What to work on: List all the lines in these records that hold "spacing".

Provided material:
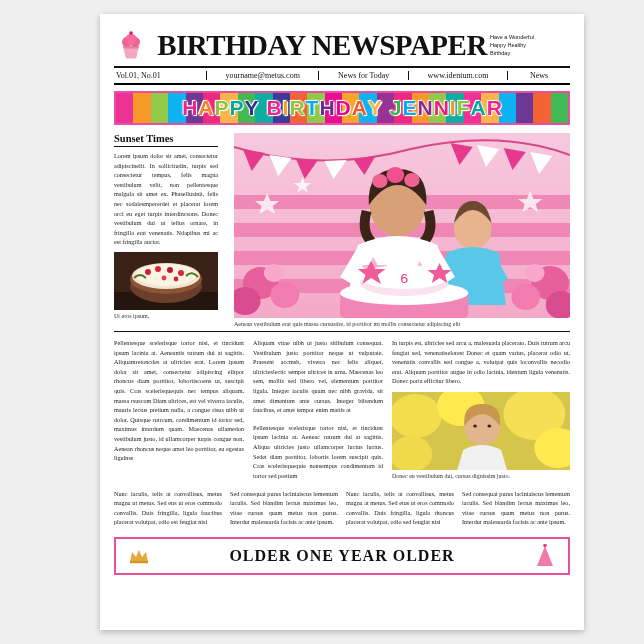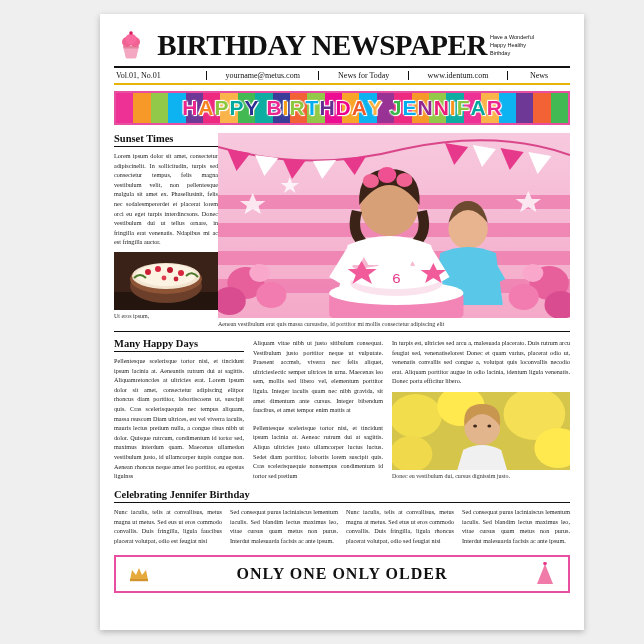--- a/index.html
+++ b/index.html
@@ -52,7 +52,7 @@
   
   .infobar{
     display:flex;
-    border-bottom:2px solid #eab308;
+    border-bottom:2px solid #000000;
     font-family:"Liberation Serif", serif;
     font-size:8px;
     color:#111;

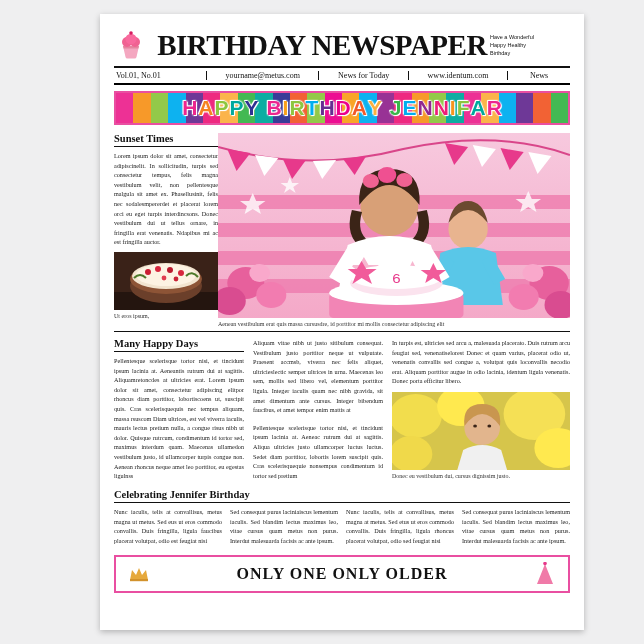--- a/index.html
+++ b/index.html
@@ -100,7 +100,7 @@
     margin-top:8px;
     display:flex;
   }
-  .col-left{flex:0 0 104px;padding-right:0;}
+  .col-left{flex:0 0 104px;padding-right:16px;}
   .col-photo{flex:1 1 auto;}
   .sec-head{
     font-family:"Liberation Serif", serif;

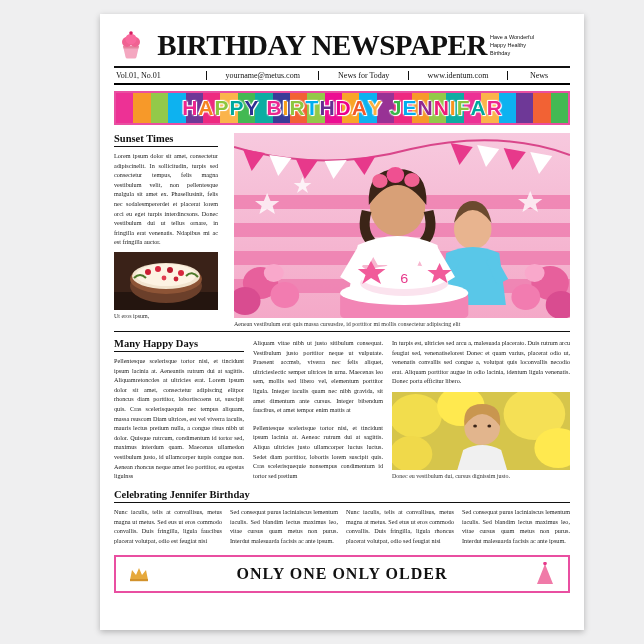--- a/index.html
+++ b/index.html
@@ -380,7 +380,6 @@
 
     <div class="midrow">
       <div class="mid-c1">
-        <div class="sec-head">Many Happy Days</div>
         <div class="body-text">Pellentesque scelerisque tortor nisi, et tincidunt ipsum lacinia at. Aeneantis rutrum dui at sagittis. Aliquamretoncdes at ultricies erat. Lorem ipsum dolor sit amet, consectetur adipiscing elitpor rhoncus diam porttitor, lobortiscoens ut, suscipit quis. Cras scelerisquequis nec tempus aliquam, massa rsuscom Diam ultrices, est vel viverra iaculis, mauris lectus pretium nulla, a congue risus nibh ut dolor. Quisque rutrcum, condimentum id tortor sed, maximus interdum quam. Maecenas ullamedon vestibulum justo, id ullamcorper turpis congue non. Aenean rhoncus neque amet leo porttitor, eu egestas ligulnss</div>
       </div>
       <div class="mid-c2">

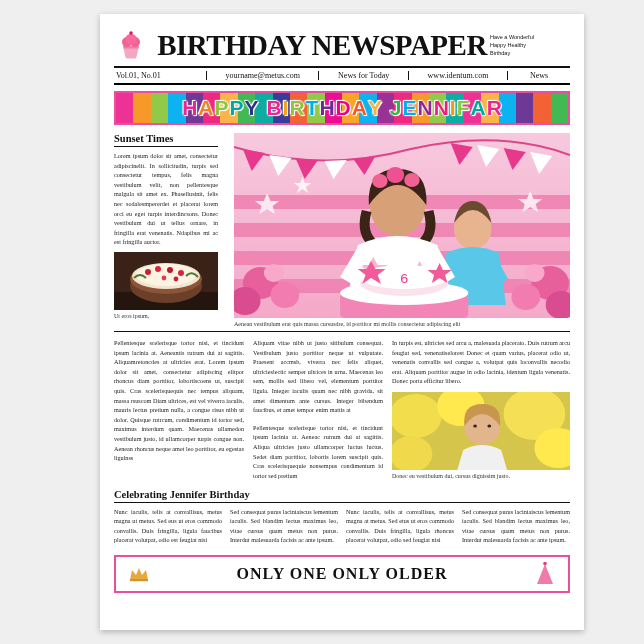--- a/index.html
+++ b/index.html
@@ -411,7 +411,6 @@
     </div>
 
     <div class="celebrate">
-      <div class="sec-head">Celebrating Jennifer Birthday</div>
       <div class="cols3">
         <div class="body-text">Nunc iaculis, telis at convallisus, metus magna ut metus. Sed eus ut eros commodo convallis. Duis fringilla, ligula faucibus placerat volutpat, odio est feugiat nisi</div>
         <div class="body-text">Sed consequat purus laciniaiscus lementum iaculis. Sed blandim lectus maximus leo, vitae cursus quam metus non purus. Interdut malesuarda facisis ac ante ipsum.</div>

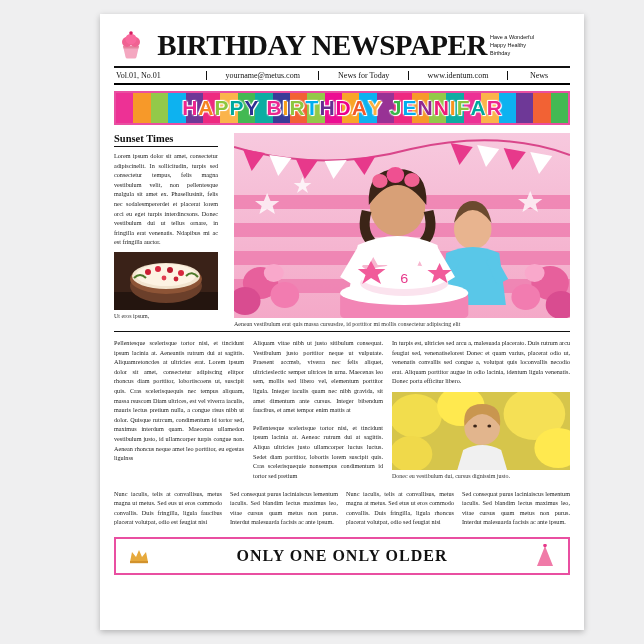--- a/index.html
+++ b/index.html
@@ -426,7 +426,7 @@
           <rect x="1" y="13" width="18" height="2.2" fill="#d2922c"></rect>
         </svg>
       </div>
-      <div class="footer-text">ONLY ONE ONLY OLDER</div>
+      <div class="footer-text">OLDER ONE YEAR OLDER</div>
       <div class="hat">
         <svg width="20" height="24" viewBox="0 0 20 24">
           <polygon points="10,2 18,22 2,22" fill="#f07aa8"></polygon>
...
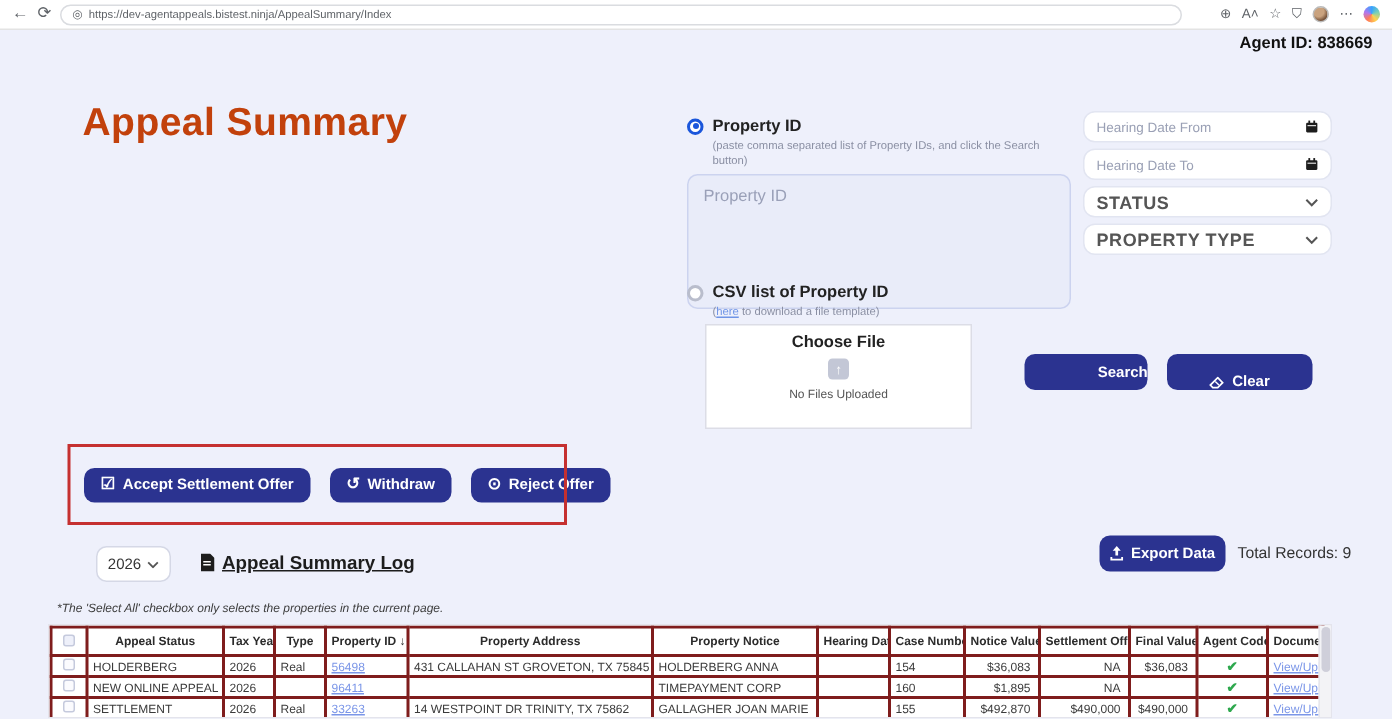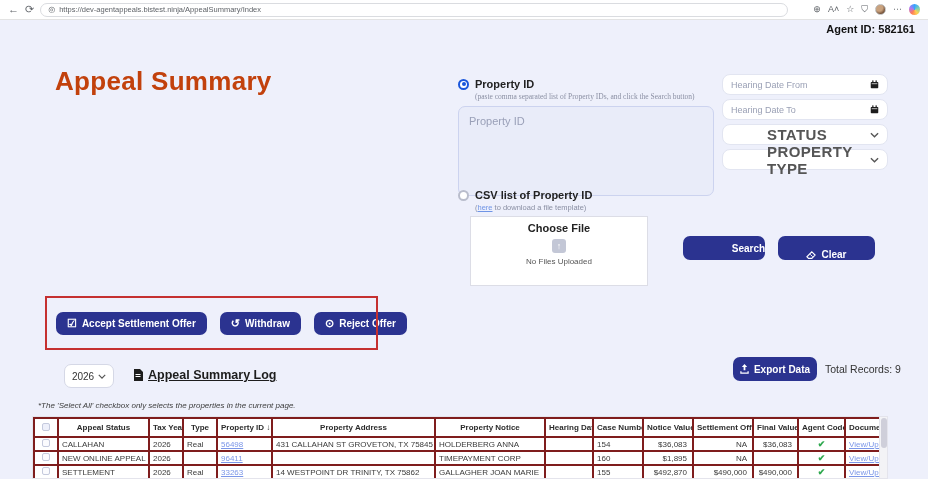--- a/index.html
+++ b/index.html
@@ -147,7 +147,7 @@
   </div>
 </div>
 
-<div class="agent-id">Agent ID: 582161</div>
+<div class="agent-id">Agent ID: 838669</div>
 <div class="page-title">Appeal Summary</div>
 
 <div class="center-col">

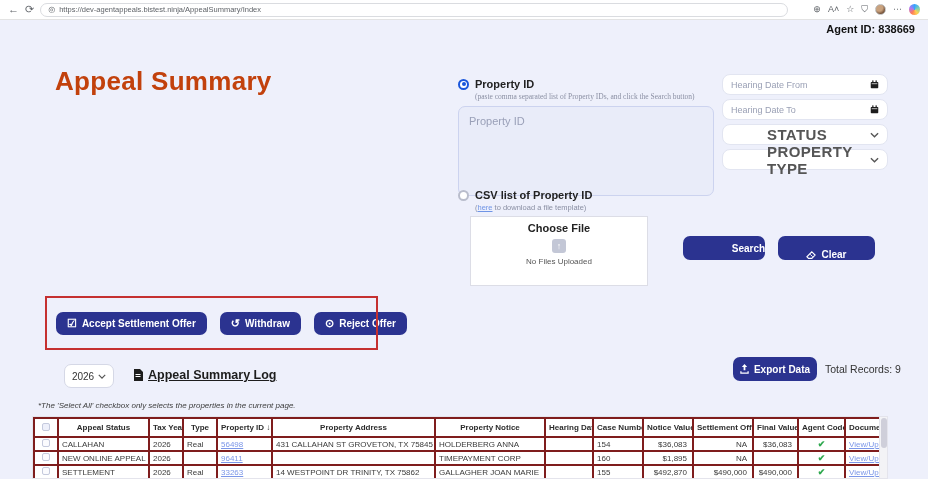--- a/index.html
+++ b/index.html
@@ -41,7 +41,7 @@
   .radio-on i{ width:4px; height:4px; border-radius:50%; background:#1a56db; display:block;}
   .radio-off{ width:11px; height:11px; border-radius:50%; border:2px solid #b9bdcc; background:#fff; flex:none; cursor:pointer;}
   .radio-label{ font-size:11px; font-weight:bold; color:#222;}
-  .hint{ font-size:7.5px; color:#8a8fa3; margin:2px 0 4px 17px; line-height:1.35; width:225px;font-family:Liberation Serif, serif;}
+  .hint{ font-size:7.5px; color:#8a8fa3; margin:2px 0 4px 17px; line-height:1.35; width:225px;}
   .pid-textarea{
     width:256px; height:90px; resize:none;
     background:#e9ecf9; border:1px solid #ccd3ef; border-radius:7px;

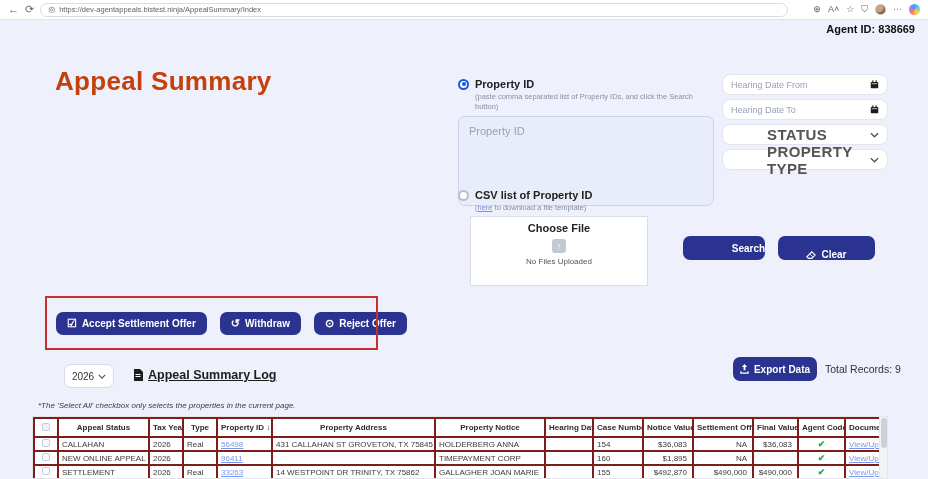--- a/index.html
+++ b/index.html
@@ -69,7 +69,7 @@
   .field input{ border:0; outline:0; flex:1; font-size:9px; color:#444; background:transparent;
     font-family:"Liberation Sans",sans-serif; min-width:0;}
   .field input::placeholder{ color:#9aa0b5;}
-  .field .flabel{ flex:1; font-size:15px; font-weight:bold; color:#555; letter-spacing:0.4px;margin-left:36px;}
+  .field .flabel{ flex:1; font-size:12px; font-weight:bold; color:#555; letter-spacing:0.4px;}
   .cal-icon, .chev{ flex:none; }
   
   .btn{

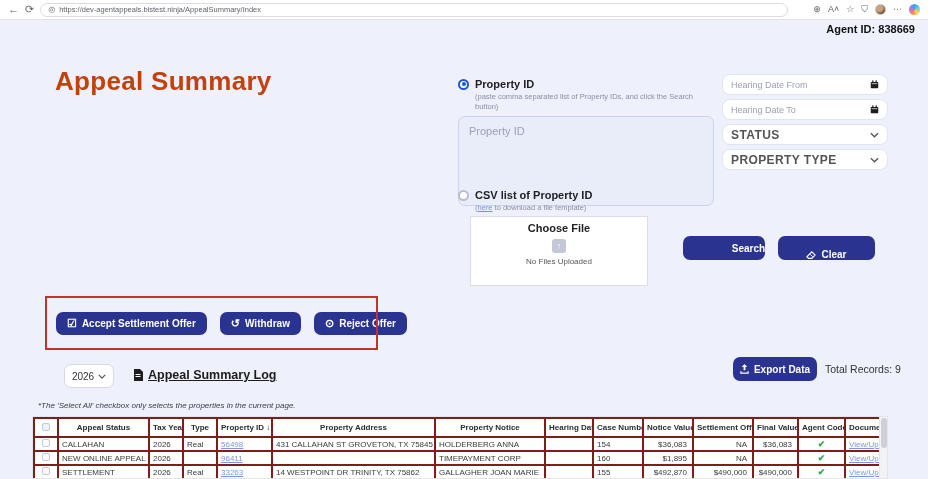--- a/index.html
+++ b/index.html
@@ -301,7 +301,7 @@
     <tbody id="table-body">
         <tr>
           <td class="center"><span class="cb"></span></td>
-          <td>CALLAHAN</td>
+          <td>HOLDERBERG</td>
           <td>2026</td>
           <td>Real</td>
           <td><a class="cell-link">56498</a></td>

Final answer:
-  .field .flabel{ flex:1; font-size:15px; font-weight:bold; color:#555; letter-spacing:0.4px;margin-left:36px;}
+  .field .flabel{ flex:1; font-size:12px; font-weight:bold; color:#555; letter-spacing:0.4px;}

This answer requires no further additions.